Des cours exonérés de TVA à certaines conditions

Le Conseil d'État rappelle tout d'abord les règles de droit applicables.

Article 13 i. et j. de la sixième directive du 17 mai 1977 en matière d'harmonisation des législations des États membres relatives aux taxes sur le chiffre d'affaires aux termes desquels les exonérations ainsi prévues portent sur "l'éducation de l'enfance ou de la jeunesse, l'enseignement scolaire ou universitaire, la formation ou le recyclage professionnel, ainsi que les prestations de services et les livraisons de biens qui leur sont étroitement liées, effectués par des organismes de droit public de même objet ou par d'autres organismes reconnus comme ayant des fins comparables par l'État membre concerné" et sur "les leçons données, à titre personnel, par des enseignants et portant sur l'enseignement scolaire ou universitaire" .

Les juges en déduisent que l'exonération prévue à l'article 261 4 4°a. CGI "doit être regardée comme limitée à l'éventuelle rémunération des cours et leçons donnés dans les établissements scolaires ou universitaires qu'elles mentionnent et perçue par ces derniers".
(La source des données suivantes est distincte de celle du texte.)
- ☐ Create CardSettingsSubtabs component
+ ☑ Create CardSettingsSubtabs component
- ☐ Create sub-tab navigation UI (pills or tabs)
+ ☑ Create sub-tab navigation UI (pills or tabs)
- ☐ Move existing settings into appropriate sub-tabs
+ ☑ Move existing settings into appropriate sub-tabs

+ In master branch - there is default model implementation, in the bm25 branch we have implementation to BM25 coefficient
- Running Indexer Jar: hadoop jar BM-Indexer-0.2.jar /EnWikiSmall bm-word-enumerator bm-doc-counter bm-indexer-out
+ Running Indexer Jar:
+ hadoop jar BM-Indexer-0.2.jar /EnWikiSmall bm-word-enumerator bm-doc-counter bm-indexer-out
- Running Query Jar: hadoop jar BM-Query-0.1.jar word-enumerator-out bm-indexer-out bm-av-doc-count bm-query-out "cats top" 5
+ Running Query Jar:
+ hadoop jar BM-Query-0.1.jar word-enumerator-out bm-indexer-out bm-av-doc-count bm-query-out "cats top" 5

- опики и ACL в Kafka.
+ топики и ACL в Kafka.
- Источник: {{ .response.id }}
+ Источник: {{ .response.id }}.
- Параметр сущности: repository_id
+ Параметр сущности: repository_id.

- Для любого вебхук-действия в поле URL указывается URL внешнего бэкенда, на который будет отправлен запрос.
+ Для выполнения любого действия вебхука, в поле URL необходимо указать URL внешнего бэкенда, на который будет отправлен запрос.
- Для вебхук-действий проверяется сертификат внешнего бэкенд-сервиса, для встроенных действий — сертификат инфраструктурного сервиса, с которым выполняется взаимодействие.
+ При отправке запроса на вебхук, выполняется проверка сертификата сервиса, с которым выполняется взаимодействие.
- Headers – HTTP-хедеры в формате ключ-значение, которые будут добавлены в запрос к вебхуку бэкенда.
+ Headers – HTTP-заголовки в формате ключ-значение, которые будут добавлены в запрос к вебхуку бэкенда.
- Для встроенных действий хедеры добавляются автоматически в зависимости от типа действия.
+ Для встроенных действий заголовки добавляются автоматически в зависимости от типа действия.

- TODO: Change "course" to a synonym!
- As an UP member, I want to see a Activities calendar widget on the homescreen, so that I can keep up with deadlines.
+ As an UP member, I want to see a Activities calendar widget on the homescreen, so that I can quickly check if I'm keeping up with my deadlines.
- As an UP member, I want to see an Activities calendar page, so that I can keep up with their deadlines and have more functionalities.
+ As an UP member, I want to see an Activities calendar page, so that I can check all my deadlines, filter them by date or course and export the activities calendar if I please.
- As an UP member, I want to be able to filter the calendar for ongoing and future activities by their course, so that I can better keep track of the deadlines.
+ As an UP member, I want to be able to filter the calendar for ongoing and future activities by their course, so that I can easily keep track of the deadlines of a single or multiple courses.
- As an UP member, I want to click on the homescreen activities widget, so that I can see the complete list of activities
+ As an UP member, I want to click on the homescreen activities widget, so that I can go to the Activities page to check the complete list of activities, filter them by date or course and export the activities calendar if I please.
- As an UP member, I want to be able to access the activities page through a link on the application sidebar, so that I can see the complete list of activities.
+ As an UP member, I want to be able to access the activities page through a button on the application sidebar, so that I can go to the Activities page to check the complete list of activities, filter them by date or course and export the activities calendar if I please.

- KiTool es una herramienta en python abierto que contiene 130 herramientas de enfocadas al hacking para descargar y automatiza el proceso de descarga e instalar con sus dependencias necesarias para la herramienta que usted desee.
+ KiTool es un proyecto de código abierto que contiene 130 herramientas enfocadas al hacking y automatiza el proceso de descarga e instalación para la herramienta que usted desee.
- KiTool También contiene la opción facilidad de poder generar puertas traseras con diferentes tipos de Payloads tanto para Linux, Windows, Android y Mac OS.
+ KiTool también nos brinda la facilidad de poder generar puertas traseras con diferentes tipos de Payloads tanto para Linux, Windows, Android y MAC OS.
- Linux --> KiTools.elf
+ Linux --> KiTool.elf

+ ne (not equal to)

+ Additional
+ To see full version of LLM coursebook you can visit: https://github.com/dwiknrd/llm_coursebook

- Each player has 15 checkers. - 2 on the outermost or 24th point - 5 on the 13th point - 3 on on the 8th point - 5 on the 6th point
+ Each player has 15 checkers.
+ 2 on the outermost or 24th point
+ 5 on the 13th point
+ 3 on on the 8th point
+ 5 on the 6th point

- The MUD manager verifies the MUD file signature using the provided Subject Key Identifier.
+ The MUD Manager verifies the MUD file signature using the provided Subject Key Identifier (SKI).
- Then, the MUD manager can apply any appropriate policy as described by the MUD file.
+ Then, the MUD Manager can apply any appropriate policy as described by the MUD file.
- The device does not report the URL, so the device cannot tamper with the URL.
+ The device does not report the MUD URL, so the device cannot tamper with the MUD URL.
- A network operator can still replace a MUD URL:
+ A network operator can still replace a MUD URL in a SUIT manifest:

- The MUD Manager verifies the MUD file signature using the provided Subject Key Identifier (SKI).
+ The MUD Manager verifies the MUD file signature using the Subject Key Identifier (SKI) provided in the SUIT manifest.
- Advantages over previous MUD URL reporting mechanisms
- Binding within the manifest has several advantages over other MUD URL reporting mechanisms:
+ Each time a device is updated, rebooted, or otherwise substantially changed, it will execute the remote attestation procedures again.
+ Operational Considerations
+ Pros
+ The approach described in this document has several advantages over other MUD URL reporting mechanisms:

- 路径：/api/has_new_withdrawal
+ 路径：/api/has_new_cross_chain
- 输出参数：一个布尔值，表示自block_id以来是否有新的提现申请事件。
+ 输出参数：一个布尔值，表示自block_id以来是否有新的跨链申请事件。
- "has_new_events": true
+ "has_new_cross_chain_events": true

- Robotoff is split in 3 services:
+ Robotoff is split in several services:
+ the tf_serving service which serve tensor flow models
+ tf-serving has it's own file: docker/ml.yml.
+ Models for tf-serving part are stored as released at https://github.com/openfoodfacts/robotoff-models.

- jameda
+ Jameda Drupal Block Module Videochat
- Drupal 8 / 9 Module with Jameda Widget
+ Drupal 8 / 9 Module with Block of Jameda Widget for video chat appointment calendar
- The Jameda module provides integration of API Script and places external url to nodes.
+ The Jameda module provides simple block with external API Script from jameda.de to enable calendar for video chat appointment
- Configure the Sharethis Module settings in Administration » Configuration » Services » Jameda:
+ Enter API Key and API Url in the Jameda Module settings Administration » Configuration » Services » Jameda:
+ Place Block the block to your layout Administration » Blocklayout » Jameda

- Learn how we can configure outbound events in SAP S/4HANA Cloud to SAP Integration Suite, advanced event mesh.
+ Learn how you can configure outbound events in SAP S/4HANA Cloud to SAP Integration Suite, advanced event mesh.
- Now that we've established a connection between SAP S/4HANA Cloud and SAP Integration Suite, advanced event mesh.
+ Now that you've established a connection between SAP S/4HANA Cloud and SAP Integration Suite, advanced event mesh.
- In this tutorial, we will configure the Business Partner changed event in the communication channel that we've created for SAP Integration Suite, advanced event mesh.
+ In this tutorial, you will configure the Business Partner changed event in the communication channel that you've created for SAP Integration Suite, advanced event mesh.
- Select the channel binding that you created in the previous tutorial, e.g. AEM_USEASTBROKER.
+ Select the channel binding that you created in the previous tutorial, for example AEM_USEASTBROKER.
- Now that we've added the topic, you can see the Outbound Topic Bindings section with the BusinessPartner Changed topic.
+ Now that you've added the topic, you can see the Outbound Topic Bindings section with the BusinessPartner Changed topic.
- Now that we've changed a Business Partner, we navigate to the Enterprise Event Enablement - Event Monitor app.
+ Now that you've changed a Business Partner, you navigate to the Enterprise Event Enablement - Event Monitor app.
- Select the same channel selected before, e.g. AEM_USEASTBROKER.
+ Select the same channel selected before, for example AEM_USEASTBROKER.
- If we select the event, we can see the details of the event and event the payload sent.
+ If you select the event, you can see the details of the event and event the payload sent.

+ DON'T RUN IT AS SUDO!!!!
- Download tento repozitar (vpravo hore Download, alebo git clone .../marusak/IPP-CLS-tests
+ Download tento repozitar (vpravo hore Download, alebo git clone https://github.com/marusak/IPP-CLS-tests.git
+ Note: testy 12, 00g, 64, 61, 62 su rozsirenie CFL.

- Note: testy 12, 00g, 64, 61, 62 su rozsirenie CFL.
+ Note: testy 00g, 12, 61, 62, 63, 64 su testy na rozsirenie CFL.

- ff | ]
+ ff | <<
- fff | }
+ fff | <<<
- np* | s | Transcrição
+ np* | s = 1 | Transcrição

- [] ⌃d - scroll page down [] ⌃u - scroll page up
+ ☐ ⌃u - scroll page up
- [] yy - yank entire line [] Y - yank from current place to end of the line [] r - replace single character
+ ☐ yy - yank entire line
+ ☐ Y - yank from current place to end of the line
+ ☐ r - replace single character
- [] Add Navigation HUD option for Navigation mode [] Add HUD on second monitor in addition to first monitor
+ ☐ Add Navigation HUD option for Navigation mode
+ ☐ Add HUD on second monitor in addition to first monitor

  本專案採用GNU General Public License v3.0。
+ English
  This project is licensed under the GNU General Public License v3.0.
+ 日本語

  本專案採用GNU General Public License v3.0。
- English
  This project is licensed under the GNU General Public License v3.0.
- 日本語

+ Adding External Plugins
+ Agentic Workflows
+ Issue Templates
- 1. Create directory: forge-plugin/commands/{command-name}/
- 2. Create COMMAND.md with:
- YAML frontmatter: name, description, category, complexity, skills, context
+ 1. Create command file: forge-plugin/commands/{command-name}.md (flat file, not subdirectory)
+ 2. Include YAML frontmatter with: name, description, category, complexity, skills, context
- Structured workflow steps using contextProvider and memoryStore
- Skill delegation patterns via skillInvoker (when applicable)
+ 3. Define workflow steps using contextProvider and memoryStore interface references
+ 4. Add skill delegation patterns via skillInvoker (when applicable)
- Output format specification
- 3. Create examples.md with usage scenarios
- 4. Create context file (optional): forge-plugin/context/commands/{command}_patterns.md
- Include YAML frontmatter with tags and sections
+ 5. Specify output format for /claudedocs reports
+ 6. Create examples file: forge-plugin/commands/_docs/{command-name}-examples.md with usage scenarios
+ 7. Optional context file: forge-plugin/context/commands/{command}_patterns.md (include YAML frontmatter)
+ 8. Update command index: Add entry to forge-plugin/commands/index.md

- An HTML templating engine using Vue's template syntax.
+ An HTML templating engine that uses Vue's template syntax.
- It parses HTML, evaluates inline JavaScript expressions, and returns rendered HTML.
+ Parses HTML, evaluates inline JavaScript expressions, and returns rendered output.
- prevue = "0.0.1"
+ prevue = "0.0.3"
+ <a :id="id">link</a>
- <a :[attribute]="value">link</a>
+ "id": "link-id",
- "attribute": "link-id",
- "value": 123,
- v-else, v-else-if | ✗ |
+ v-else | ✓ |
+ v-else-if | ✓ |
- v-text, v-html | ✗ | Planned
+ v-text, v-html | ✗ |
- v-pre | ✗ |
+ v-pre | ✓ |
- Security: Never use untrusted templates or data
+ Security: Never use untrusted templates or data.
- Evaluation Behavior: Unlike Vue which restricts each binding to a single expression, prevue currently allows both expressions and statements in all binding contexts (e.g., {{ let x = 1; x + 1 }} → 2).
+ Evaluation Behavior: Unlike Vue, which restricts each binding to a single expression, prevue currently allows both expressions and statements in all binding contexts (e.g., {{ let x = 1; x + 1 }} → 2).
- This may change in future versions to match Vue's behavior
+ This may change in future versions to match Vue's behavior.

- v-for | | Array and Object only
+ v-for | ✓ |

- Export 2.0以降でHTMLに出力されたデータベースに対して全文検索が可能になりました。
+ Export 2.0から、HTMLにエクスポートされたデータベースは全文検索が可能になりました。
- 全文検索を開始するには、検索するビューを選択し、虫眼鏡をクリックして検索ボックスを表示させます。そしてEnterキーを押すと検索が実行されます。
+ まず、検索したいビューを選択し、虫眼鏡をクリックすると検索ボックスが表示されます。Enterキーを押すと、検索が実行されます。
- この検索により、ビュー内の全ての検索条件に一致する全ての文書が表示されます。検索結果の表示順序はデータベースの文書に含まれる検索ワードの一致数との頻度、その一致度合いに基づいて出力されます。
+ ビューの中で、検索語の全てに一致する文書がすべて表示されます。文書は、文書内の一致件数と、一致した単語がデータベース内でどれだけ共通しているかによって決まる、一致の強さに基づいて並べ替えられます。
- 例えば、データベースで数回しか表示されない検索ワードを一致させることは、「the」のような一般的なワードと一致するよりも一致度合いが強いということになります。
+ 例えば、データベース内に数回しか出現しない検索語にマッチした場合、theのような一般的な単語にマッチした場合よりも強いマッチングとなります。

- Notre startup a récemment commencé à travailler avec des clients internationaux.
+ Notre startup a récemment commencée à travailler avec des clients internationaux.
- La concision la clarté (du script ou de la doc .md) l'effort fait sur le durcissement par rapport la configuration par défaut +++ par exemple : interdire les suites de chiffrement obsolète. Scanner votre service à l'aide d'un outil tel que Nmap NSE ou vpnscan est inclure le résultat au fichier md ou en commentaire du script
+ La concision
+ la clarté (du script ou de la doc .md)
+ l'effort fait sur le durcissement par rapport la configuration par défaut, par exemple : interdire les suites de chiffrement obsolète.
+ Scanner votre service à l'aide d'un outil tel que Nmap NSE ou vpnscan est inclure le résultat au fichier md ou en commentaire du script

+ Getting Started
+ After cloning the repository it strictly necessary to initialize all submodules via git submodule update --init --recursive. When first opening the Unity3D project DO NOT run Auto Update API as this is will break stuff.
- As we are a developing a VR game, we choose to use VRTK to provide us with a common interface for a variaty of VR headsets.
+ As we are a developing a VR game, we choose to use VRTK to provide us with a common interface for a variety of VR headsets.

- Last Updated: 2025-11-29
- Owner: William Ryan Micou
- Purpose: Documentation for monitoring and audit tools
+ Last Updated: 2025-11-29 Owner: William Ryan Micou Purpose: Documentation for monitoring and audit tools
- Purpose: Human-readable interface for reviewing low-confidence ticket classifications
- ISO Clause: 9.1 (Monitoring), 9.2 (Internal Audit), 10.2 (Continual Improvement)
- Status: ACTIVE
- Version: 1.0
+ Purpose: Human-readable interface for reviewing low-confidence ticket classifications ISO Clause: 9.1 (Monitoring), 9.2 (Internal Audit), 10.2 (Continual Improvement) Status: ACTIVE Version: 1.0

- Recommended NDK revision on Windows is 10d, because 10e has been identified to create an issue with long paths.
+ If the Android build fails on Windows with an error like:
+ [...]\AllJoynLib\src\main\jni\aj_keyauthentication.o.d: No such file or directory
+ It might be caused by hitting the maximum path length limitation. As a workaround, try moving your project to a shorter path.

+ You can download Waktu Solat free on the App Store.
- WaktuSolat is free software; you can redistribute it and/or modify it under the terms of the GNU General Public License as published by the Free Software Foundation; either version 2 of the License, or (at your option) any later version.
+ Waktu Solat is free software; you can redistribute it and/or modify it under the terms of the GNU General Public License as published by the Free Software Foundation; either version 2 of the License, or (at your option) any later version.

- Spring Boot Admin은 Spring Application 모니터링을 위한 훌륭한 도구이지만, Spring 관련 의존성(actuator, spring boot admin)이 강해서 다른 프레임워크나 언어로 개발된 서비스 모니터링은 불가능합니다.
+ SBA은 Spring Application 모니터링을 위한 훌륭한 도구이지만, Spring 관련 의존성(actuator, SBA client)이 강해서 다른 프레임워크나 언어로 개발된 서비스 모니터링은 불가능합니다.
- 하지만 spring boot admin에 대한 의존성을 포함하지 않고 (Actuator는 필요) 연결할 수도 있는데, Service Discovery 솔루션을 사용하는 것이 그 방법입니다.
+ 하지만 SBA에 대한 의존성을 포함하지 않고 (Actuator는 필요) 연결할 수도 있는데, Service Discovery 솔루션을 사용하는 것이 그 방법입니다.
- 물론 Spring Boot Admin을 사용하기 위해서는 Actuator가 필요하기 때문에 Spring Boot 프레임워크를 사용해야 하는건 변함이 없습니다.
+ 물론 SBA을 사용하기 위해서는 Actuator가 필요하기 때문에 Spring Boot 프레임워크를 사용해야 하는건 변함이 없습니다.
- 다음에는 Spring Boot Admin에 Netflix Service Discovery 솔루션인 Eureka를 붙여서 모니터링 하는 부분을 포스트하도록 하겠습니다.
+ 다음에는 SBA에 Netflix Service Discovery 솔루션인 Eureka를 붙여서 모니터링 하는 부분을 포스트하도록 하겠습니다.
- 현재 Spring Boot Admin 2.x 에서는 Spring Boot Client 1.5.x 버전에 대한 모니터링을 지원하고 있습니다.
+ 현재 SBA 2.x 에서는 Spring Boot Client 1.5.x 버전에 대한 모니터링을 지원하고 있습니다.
Aussi, cette exonération ne peut s'étendre aux rémunérations qui peuvent être perçues par la personne physique qui a dispensé des cours et dont les droits à exonération sont exclusivement régis par les dispositions de l'article 261 4 4° b CGI.

Ainsi, après avoir constaté que le professeur exerçait à titre libéral son activité d'enseignement dans les écoles en vertu d'un contrat le liant à un OMS, pour le Conseil d'État, la Cour d'appel a commis une erreur de droit en jugeant "que la rémunération qu'il percevait à raison de cette prestation était exonérée de la taxe sur la valeur ajoutée par application des dispositions" de l'article 261 4 4°a. du CGI.

Le ministre est donc fondé à demander l'annulation de l'arrêt attaqué. Le Conseil d'État renvoie l'affaire devant la Cour d'Appel de Versailles.